Renovascular Hypertension Treatment & Management
- Author: Rebecca J Schmidt, DO, FACP, FASN; Chief Editor: Vecihi Batuman, MD, FACP, FASN more...
Medical Care
- Antihypertensive drug therapy is indicated.
- Optimal blood pressure control plays an essential role in the therapeutic management of RVHT; however, aggressive control of other risk factors for atherosclerosis also is key.
- Cessation of smoking is important for its positive impact on the cardiovascular risk profile in patients with hypertension. Similarly, antidyslipidemic therapy for those patients with hyperlipidemia likely provides benefit in atherosclerotic RVHT.
- Progression of atherosclerotic stenosis may occur in as many as one third of patients, and the sequelae of ongoing ischemia to the stenotic kidney are a theoretical concern. Furthermore, normalization of blood pressure may be associated with reduced renal perfusion pressures, and renal function may deteriorate despite good blood pressure control.

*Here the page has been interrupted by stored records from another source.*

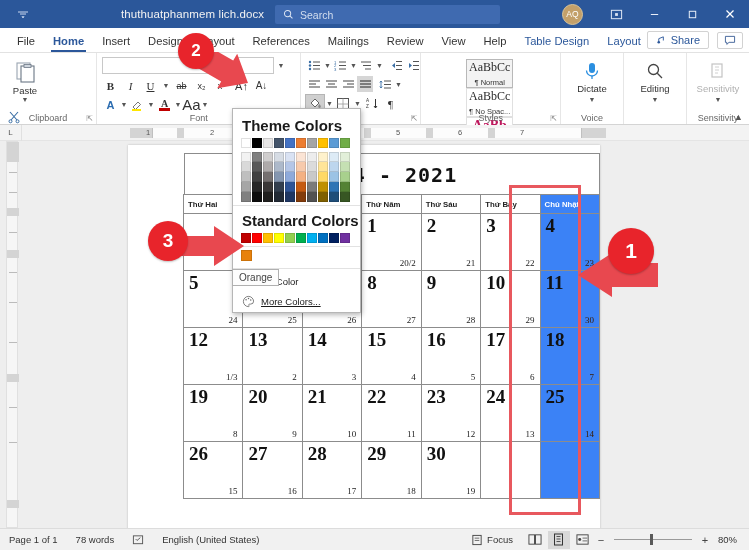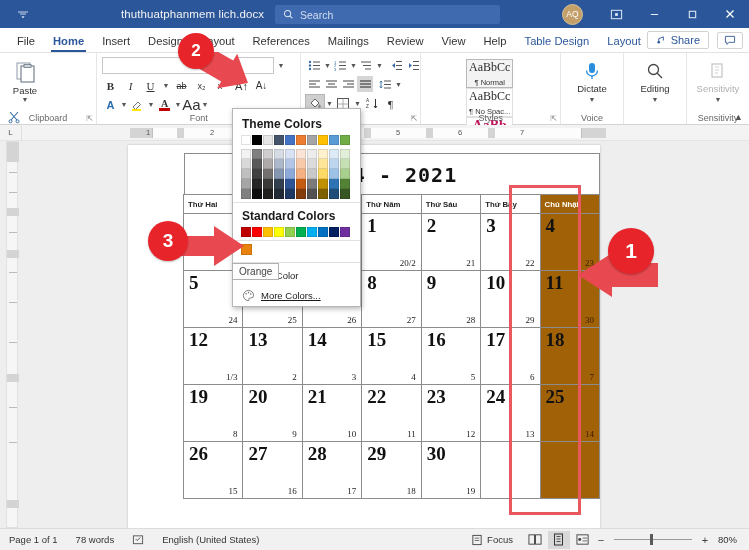--- a/index.html
+++ b/index.html
@@ -184,21 +184,21 @@
   .day-cell { height:58px; }
   .day-big {
     position:absolute; left:5px; top:2px;
     font-family:"Liberation Serif", serif; font-weight:bold;
     font-size:19px; color:#111; line-height:1;
   }
   .day-small {
     position:absolute; right:5px; bottom:2px;
     font-family:"Liberation Serif", serif; font-size:9px; color:#222;
   }
-  .sun .hdr-cell, .sun.day-cell { background:#a16207; }
+  .sun .hdr-cell, .sun.day-cell { background:#3b82f6; }
   .sun .hdr-cell { color:#fff; }
   .sun .day-big { color:#111; }
   .sun .day-small { color:#3a1a00; }
 
   
   .watermark {
     position:absolute; left:104px; bottom:14px;
     font-family:"Liberation Sans", sans-serif; font-weight:bold;
     font-size:27px; letter-spacing:-.5px; white-space:nowrap;
     text-shadow: 0 1px 0 rgba(255,255,255,.6);
@@ -206,21 +206,21 @@
   .wm-r { color:#e8254b; }
   .wm-b { color:#2b8fe0; }
 
   
   .colormenu {
     position:absolute; left:232px; top:108px; width:129px;
     background:#fff; border:1px solid #b6b6b6;
     box-shadow: 1px 2px 5px rgba(0,0,0,.28); z-index: 40;
     padding: 5px 0 0 0;
   }
-  .cm-head { font-size:12px; font-weight:bold; color:#1a1a1a;
+  .cm-head { font-size:15px; font-weight:bold; color:#1a1a1a;
     padding:3px 0 4px 9px; }
   .cm-sep { height:1px; background:#e2e2e2; margin:3px 0; }
   .sw { width:10px; height:10px; border:1px solid rgba(0,0,0,.12); }
   .sw-row { display:flex; gap:1px; padding-left:8px; }
   .variant-col { display:flex; flex-direction:column; }
   .variant-col .sw { border-top:none; }
   .variant-col .sw:first-child { border-top:1px solid rgba(0,0,0,.12); }
   .std-row { display:flex; gap:1px; padding-left:8px; }
   .recent-row { display:flex; gap:1px; padding-left:8px; }
   .recent-row .sw { width:11px; height:11px; }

- Definitive therapy for the underlying cause must be considered in order to avoid the development of ischemic nephropathy. Intervention of hemodynamically significant stenoses has been presumed to offer clinical benefit; however, trials comparing renal artery revascularization with medical management do not unequivocally favor surgical over medical intervention.[3] Thus, the superiority of surgical intervention versus medical intervention (or vice versa) remains unproven.
- Percutaneous transluminal renal angioplasty
- Percutaneous transluminal angioplasty (PTRA) is a nonsurgical procedure used to open stenotic renal arteries, the most amenable lesions being those without total occlusion. Outcomes in patients with lesions resulting from fibromuscular dysplasia appear to be significantly better than they are in persons whose lesions are associated with atherosclerotic stenosis, with cure reported in 50-85% of patients in the former group, and in 8-20% of persons in the latter group.
- Restenosis requiring repeat angioplasty was reported in fewer than 10% of patients with fibromuscular disease and in 8-30% of those with atherosclerotic stenosis. Improvement in blood pressure control with fewer antihypertensive medications was achieved in 30-35% and 50-60% of patients with fibromuscular or atherosclerotic lesions, respectively.
- A Swedish study of 105 patients treated with PTRA reported a 5-year survival rate of 83% for patients with arteriosclerotic renovascular disease.[4] The rate for patients with fibromuscular vascular disease was even higher, reaching 100%.
- The poor results observed in patients with bilateral renal artery disease suggest that surgical intervention should be a strong consideration in this setting.
- Intravascular stents placed during angioplasty (see the images below) may be helpful in the prevention of restenosis and the management of RVHT. Current data suggest that stenting may prove useful in patients with ostial disease, those who develop restenosis after PTRA, or those with complications resulting from PTRA, such as dissection. Primary renal artery stenting in patients with atherosclerotic RAS has a high technical success rate and a low complication rate.[5, 6]
- In patients with diffuse atherosclerosis, the complication rate with either surgery or angioplasty is relatively high. Medical therapy may be preferred.
Angiogram showing bilateral renal artery stenosis. Courtesy of Department of Radiology, Henry Ford Hospital.
After percutaneous transluminal angioplasty (right renal artery). Courtesy of Department of Radiology, Henry Ford Hospital.
After percutaneous transluminal angioplasty and stent placement (left renal artery). Courtesy of Department of Radiology, Henry Ford Hospital.
Surgical Care
- Surgical revascularization
- The underlying diagnosis is the major determinant of the results of this surgery. As more patients with advanced atherosclerosis in multiple vessels are brought to surgery, performing various bypass procedures may become less feasible because of the following: (1) the certainty that the RAS is the cause of the hypertension is less, and (2) the prognosis may be determined by the extent of atherosclerosis elsewhere in the body.
- Another potential problem is the release of cholesterol emboli during the operation; however, 80-90% of patients undergoing operation for atherosclerotic RVHT benefit (cure or improvement), with a perioperative mortality rate of less than 5%.
- In patients with fibromuscular dysplasia, the cure rate is as high as 80% and morbidity is low; however, these results are not significantly better than what can be achieved with renal angioplasty, at less morbidity, mortality, cost, and inconvenience.
- In patients with diffuse atherosclerosis, the complication rate with both surgery and angioplasty is relatively high.